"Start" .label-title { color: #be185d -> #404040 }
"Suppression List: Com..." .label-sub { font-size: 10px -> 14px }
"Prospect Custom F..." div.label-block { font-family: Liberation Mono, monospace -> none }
* * * * * * *
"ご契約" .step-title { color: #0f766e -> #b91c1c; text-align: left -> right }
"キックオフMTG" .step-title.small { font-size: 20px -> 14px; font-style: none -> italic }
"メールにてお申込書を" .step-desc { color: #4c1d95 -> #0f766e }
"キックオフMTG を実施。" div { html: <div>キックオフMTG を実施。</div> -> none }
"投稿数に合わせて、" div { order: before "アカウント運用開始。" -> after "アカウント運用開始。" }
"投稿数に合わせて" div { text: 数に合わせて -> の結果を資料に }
* * * * * * *
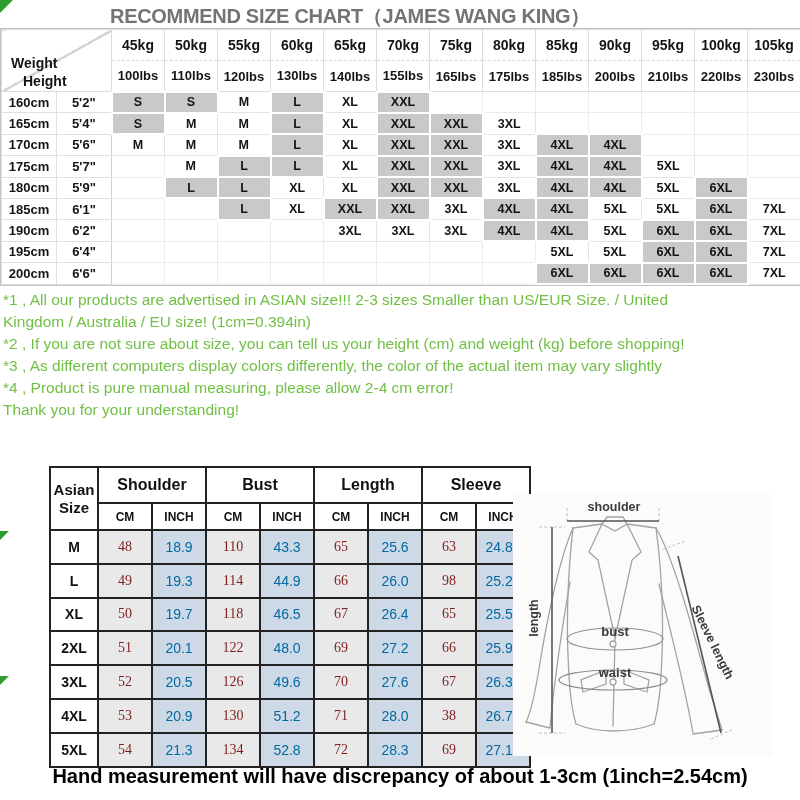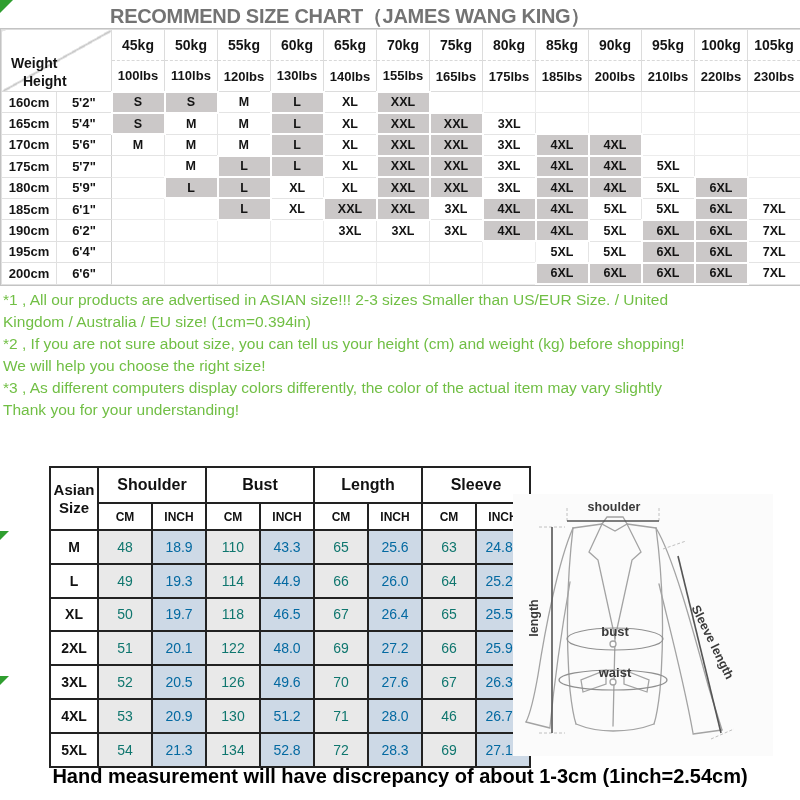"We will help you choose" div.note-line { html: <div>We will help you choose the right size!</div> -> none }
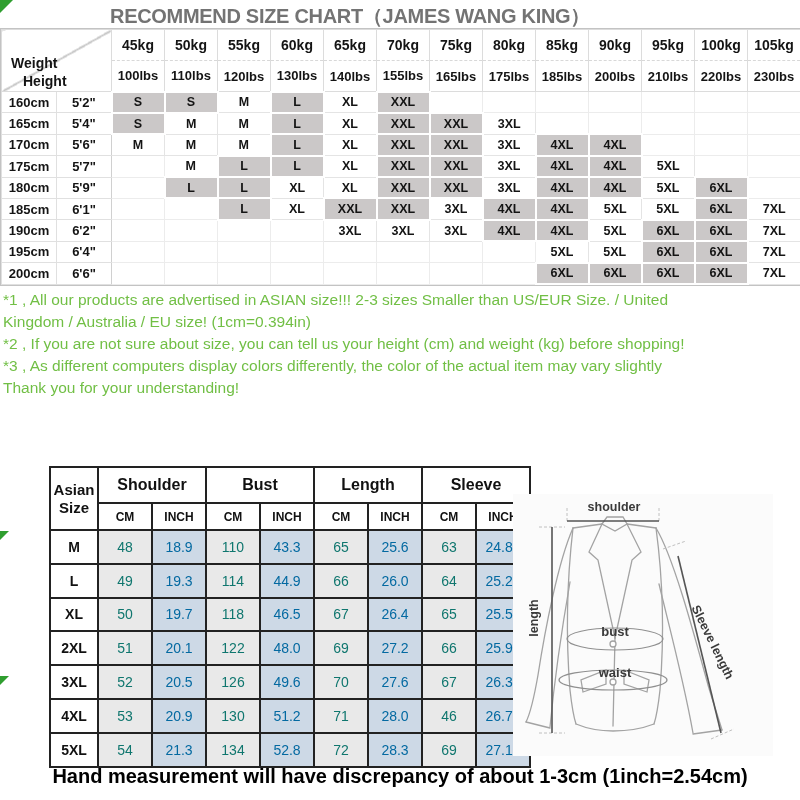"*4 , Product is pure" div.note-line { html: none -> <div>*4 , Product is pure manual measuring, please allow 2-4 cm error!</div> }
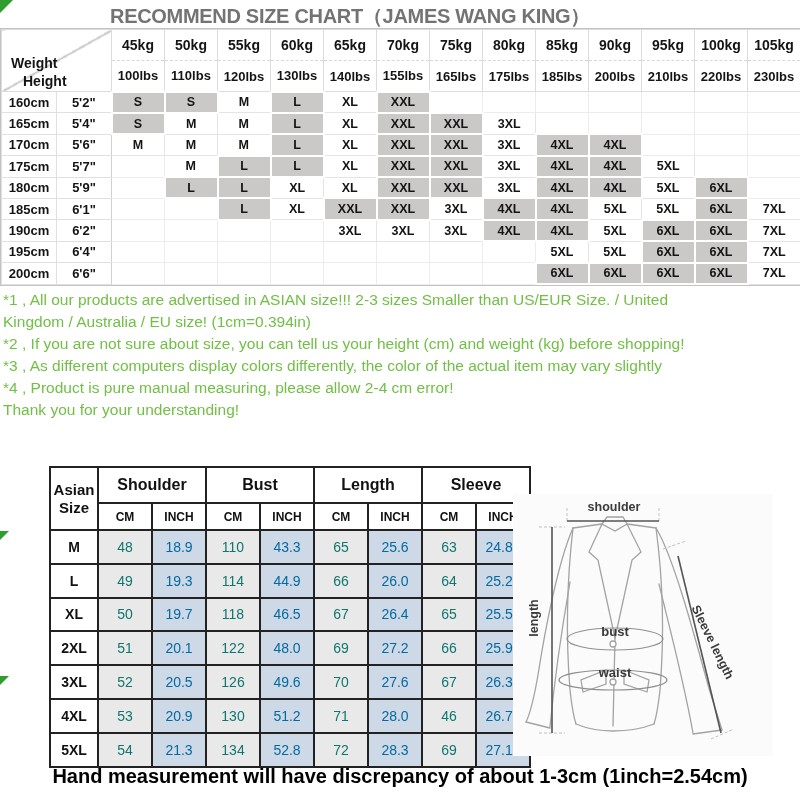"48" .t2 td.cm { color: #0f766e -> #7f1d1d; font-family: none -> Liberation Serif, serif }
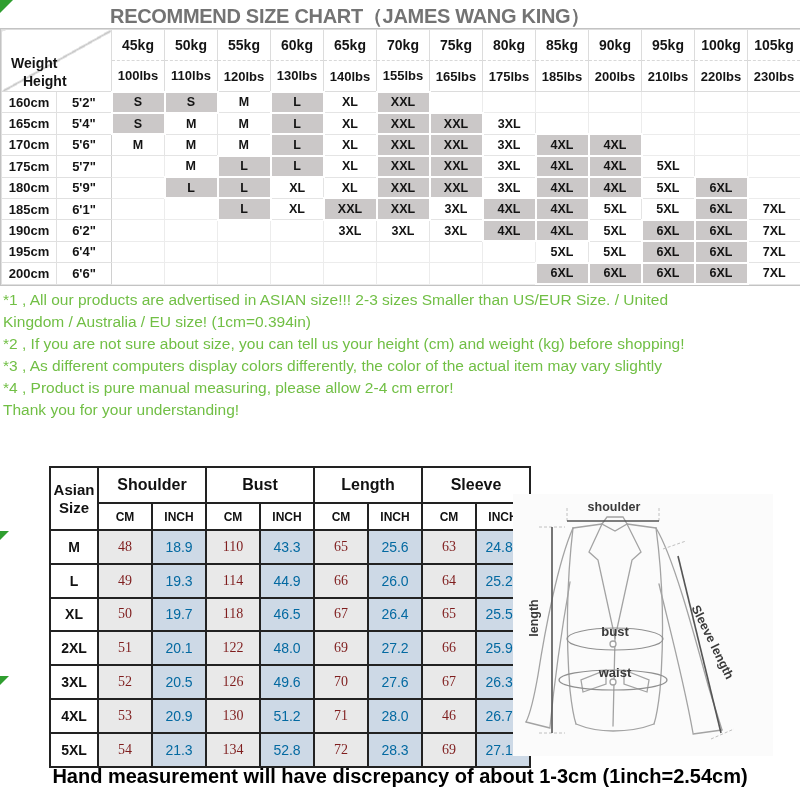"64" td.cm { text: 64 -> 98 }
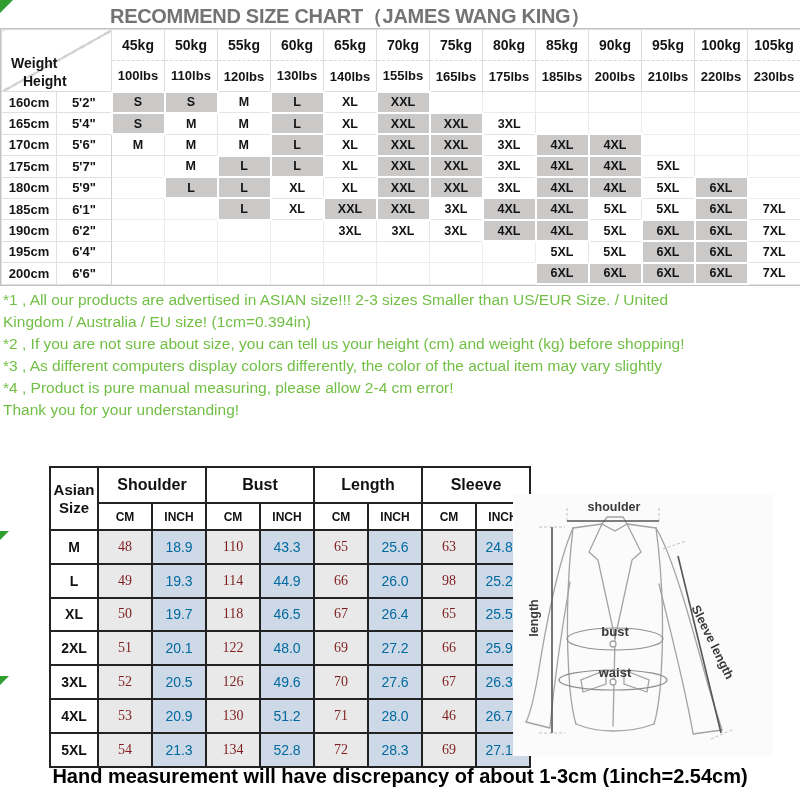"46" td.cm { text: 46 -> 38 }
* * * * * * *
■ **What the task asks**: Return a copy of each line in the entries that carries the string "title".

■ **Finished task**:
"Start" .label-title { color: #be185d -> #404040 }
"ご契約" .step-title { color: #0f766e -> #b91c1c; text-align: left -> right }
"キックオフMTG" .step-title.small { font-size: 20px -> 14px; font-style: none -> italic }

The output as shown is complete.